## What this task involves
Would you transcribe each entry exactly as it stands, omitting the pictures?

[Detected change data]
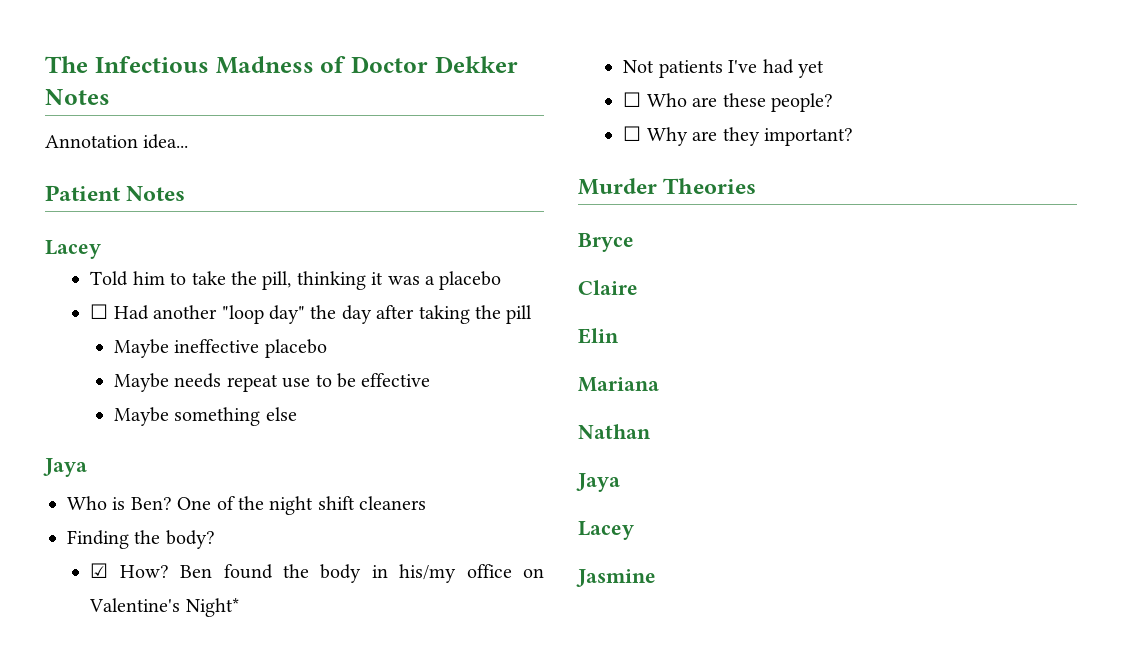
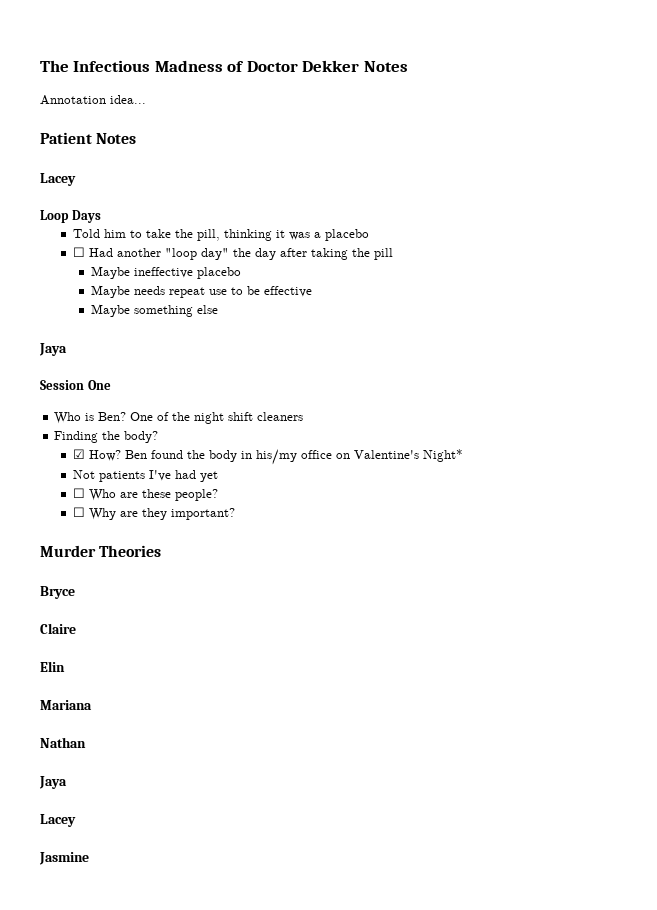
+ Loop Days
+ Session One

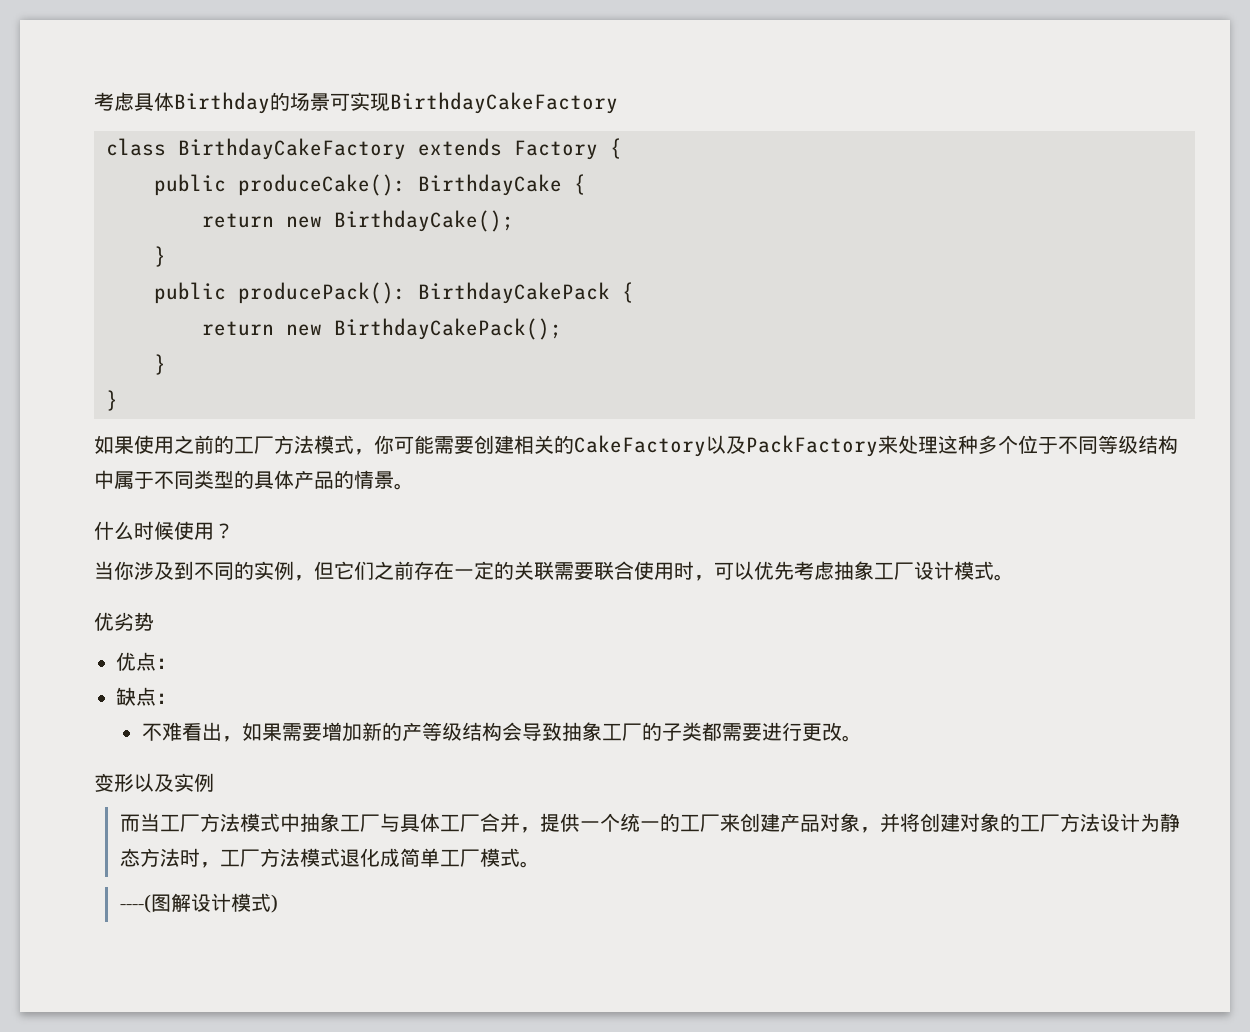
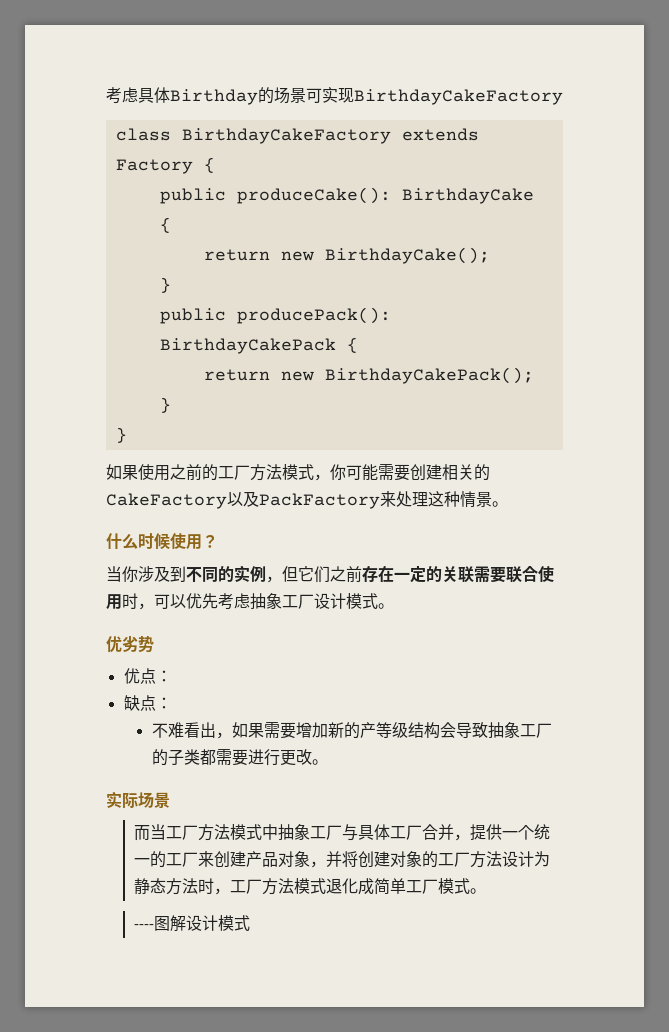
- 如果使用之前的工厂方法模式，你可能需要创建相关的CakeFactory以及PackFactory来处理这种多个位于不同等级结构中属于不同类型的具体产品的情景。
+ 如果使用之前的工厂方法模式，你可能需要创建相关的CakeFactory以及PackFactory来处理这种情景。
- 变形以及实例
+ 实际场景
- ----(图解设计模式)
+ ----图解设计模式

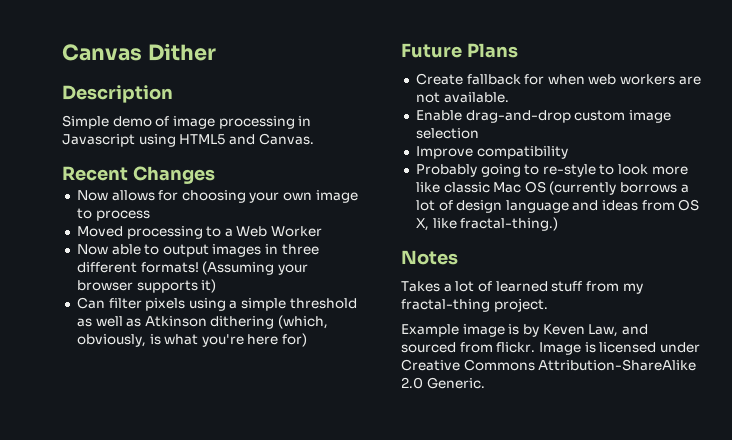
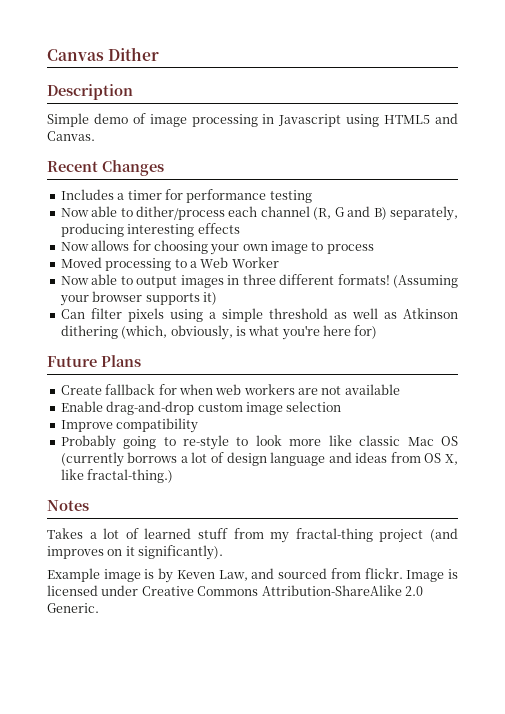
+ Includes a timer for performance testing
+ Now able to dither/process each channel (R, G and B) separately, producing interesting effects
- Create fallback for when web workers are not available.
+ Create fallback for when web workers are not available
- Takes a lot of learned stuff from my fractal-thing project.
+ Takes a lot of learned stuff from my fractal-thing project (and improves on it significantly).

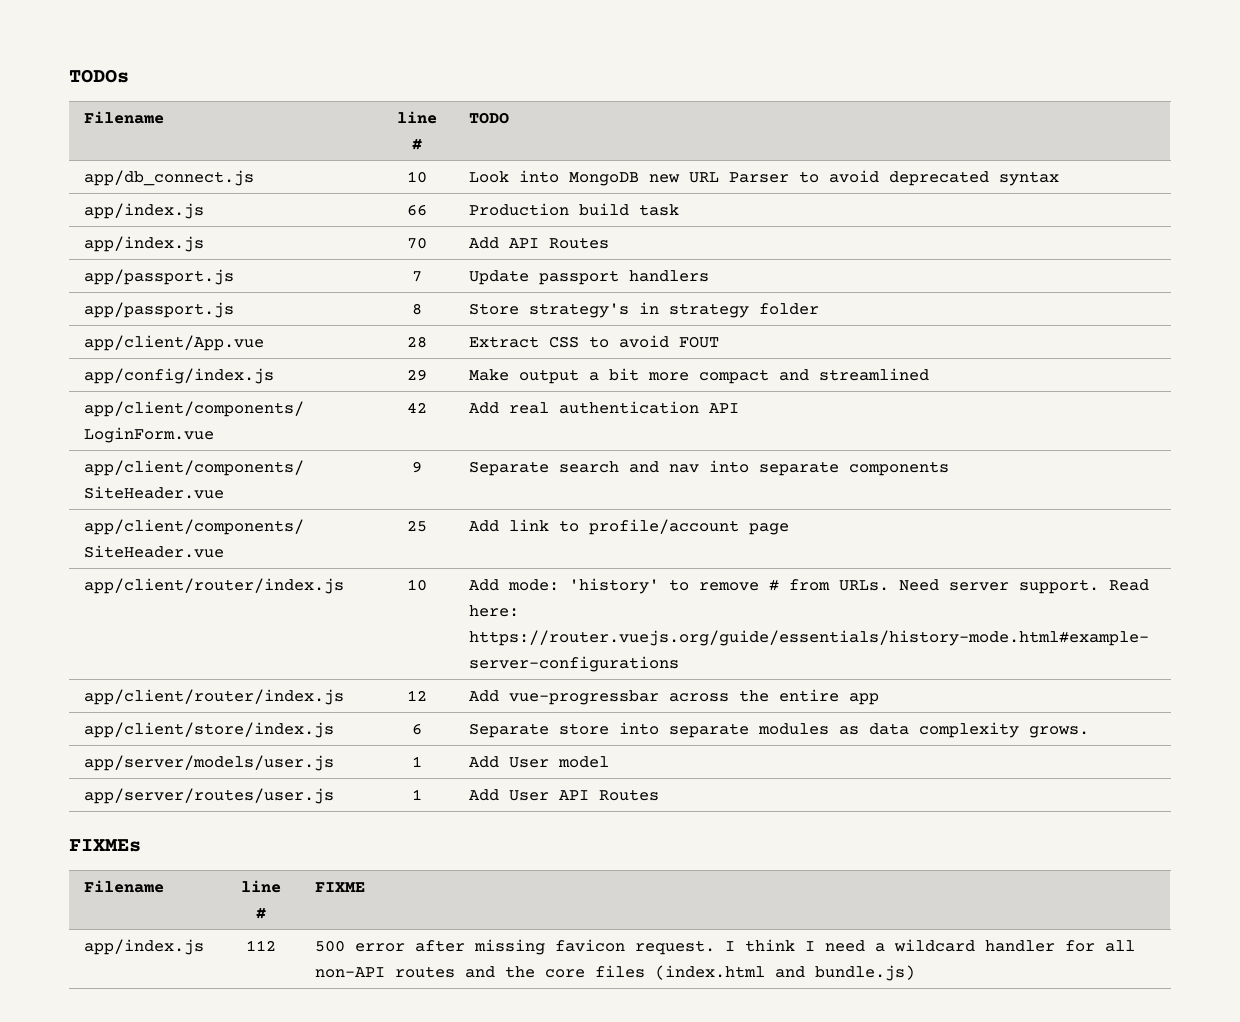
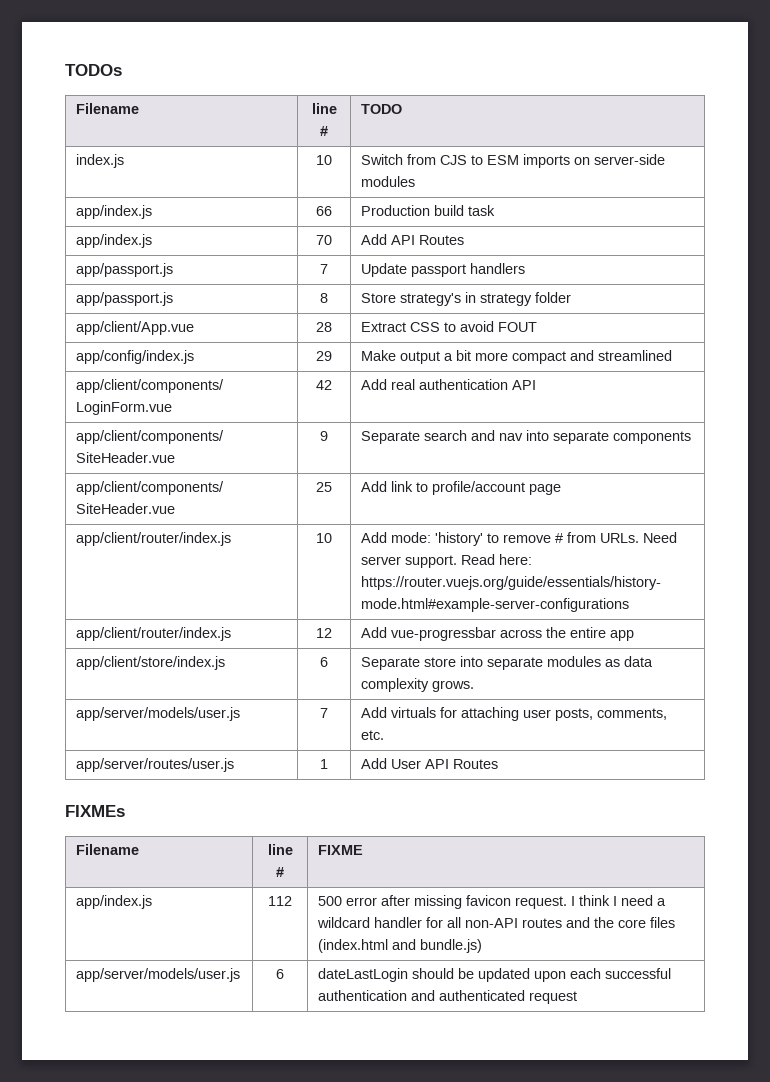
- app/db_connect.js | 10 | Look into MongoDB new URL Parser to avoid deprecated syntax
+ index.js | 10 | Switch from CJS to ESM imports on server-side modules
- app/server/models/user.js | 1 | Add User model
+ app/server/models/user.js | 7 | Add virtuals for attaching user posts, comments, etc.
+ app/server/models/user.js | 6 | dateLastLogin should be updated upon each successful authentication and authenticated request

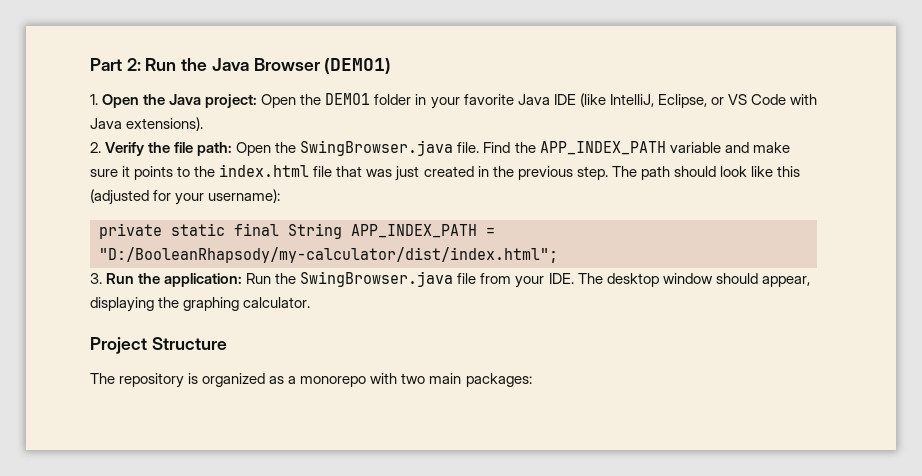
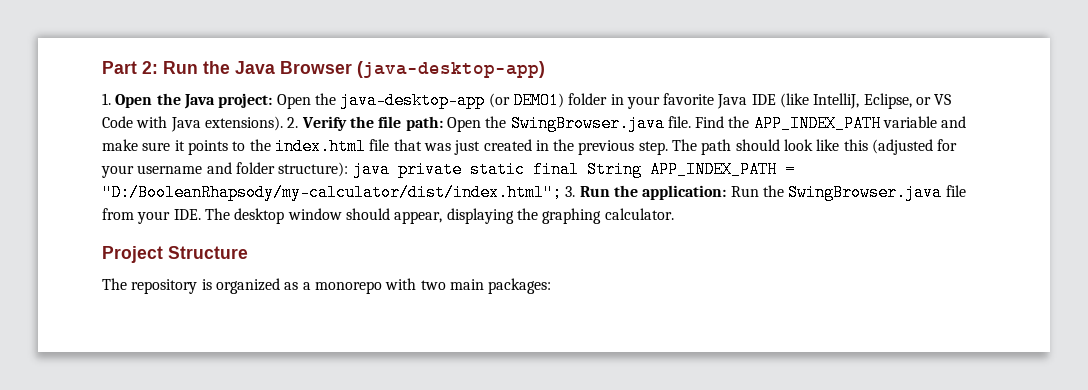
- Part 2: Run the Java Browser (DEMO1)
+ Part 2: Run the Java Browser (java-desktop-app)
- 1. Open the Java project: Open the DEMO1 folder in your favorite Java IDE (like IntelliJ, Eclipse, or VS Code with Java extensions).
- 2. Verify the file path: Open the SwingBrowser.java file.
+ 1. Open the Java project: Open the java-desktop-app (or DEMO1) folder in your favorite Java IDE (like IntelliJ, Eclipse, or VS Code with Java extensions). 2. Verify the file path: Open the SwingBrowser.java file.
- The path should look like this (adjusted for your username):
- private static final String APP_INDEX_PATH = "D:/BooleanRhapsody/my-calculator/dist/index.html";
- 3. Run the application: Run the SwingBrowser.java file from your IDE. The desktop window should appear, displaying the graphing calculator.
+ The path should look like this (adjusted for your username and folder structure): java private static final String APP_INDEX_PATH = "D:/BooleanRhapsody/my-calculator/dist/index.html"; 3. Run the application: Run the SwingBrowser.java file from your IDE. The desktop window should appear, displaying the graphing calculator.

## Solution for this task
+ Loop Days
+ Session One

- 如果使用之前的工厂方法模式，你可能需要创建相关的CakeFactory以及PackFactory来处理这种多个位于不同等级结构中属于不同类型的具体产品的情景。
+ 如果使用之前的工厂方法模式，你可能需要创建相关的CakeFactory以及PackFactory来处理这种情景。
- 变形以及实例
+ 实际场景
- ----(图解设计模式)
+ ----图解设计模式

+ Includes a timer for performance testing
+ Now able to dither/process each channel (R, G and B) separately, producing interesting effects
- Create fallback for when web workers are not available.
+ Create fallback for when web workers are not available
- Takes a lot of learned stuff from my fractal-thing project.
+ Takes a lot of learned stuff from my fractal-thing project (and improves on it significantly).

- app/db_connect.js | 10 | Look into MongoDB new URL Parser to avoid deprecated syntax
+ index.js | 10 | Switch from CJS to ESM imports on server-side modules
- app/server/models/user.js | 1 | Add User model
+ app/server/models/user.js | 7 | Add virtuals for attaching user posts, comments, etc.
+ app/server/models/user.js | 6 | dateLastLogin should be updated upon each successful authentication and authenticated request

- Part 2: Run the Java Browser (DEMO1)
+ Part 2: Run the Java Browser (java-desktop-app)
- 1. Open the Java project: Open the DEMO1 folder in your favorite Java IDE (like IntelliJ, Eclipse, or VS Code with Java extensions).
- 2. Verify the file path: Open the SwingBrowser.java file.
+ 1. Open the Java project: Open the java-desktop-app (or DEMO1) folder in your favorite Java IDE (like IntelliJ, Eclipse, or VS Code with Java extensions). 2. Verify the file path: Open the SwingBrowser.java file.
- The path should look like this (adjusted for your username):
- private static final String APP_INDEX_PATH = "D:/BooleanRhapsody/my-calculator/dist/index.html";
- 3. Run the application: Run the SwingBrowser.java file from your IDE. The desktop window should appear, displaying the graphing calculator.
+ The path should look like this (adjusted for your username and folder structure): java private static final String APP_INDEX_PATH = "D:/BooleanRhapsody/my-calculator/dist/index.html"; 3. Run the application: Run the SwingBrowser.java file from your IDE. The desktop window should appear, displaying the graphing calculator.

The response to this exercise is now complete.